The input: Begin

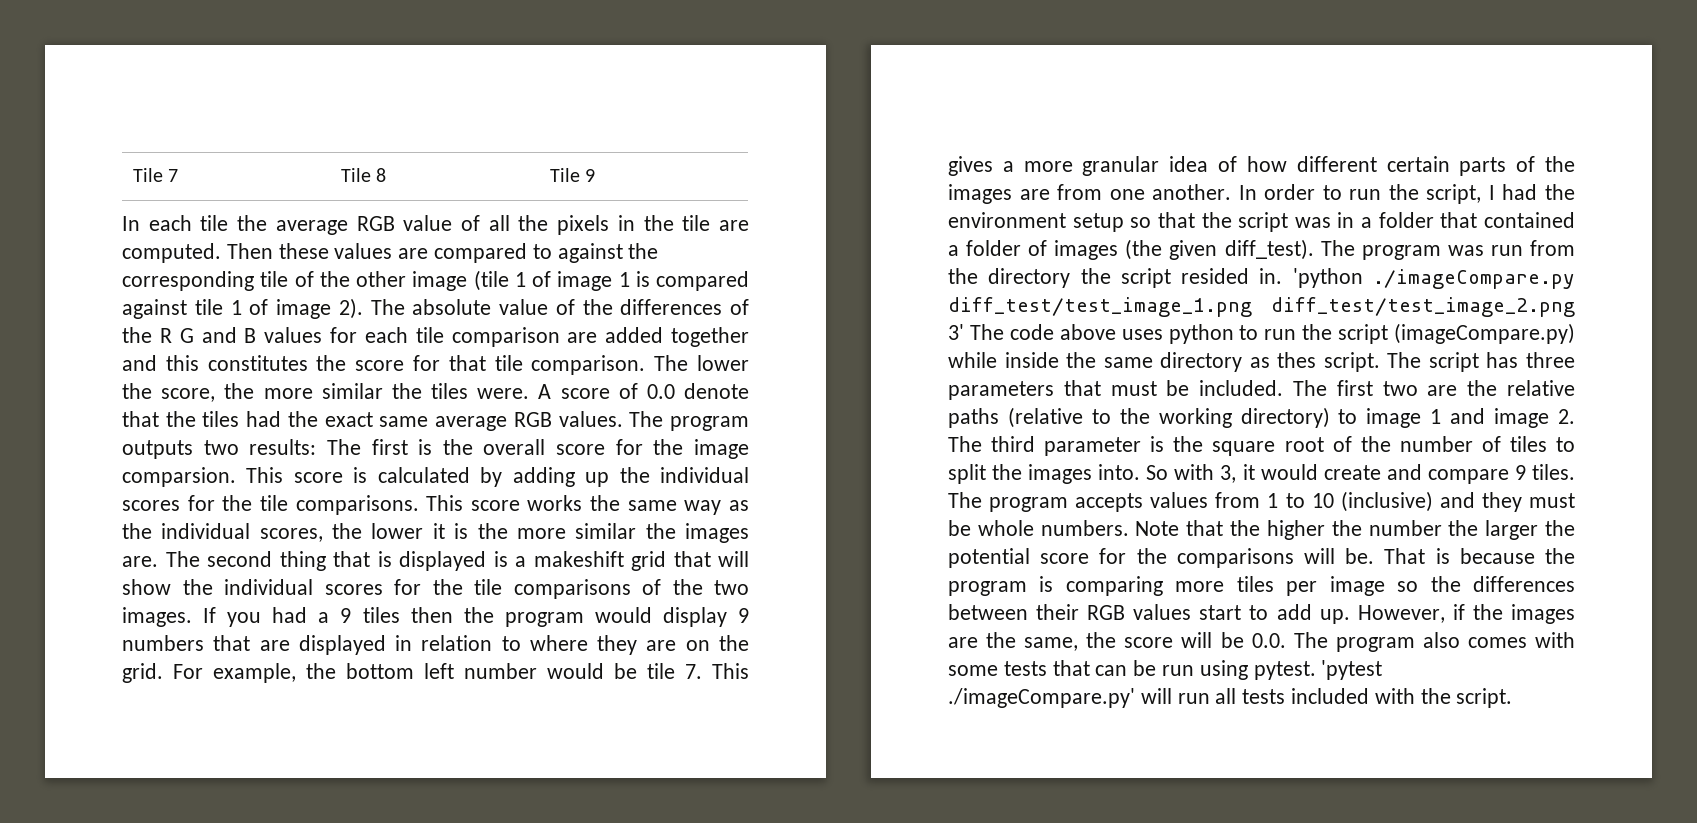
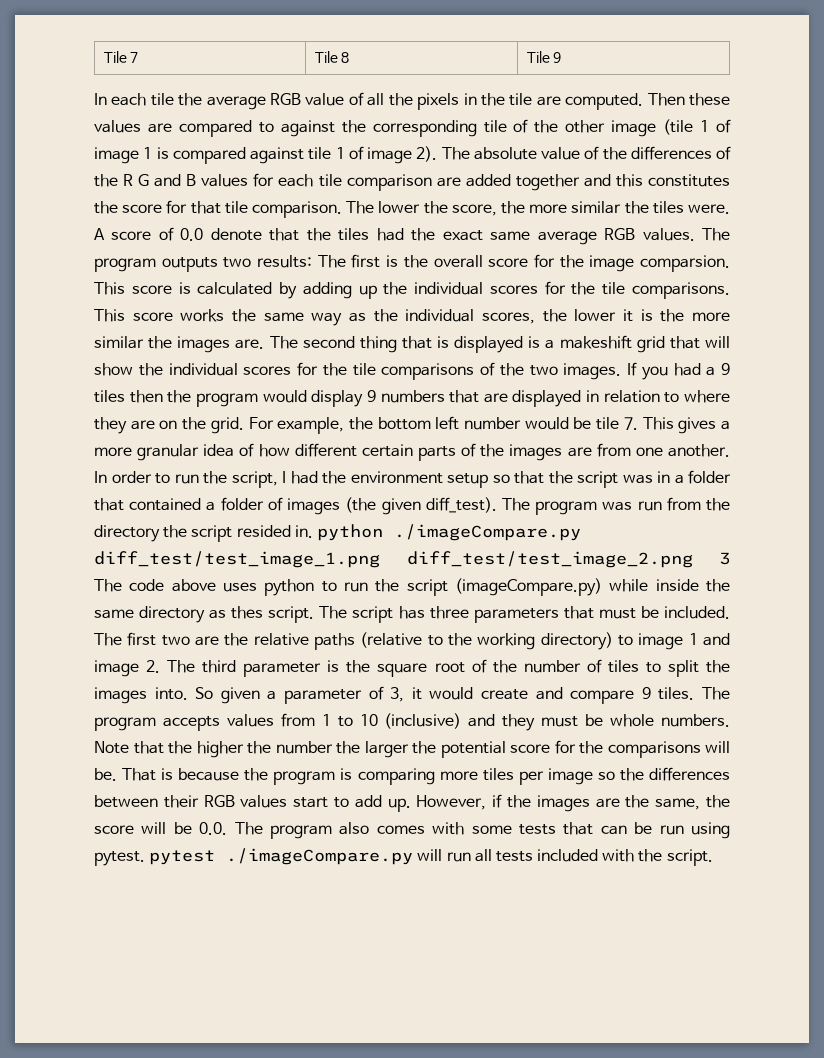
- The program was run from the directory the script resided in. 'python ./imageCompare.py diff_test/test_image_1.png diff_test/test_image_2.png 3' The code above uses python to run the script (imageCompare.py) while inside the same directory as thes script.
+ The program was run from the directory the script resided in. python ./imageCompare.py diff_test/test_image_1.png diff_test/test_image_2.png 3 The code above uses python to run the script (imageCompare.py) while inside the same directory as thes script.
- So with 3, it would create and compare 9 tiles.
+ So given a parameter of 3, it would create and compare 9 tiles.
- However, if the images are the same, the score will be 0.0. The program also comes with some tests that can be run using pytest. 'pytest ./imageCompare.py' will run all tests included with the script.
+ However, if the images are the same, the score will be 0.0. The program also comes with some tests that can be run using pytest. pytest ./imageCompare.py will run all tests included with the script.

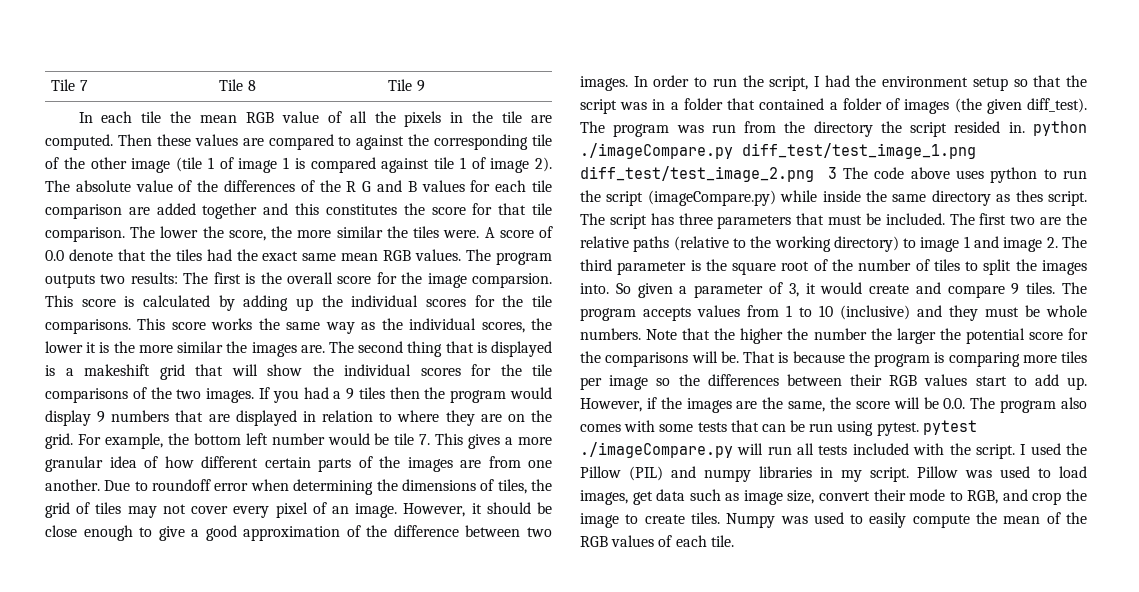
- In each tile the average RGB value of all the pixels in the tile are computed.
+ In each tile the mean RGB value of all the pixels in the tile are computed.
- A score of 0.0 denote that the tiles had the exact same average RGB values.
+ A score of 0.0 denote that the tiles had the exact same mean RGB values.
+ Due to roundoff error when determining the dimensions of tiles, the grid of tiles may not cover every pixel of an image. However, it should be close enough to give a good approximation of the difference between two images.
+ I used the Pillow (PIL) and numpy libraries in my script. Pillow was used to load images, get data such as image size, convert their mode to RGB, and crop the image to create tiles. Numpy was used to easily compute the mean of the RGB values of each tile.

The input: End

Lines above holding "thes": give their count, nothing more.

2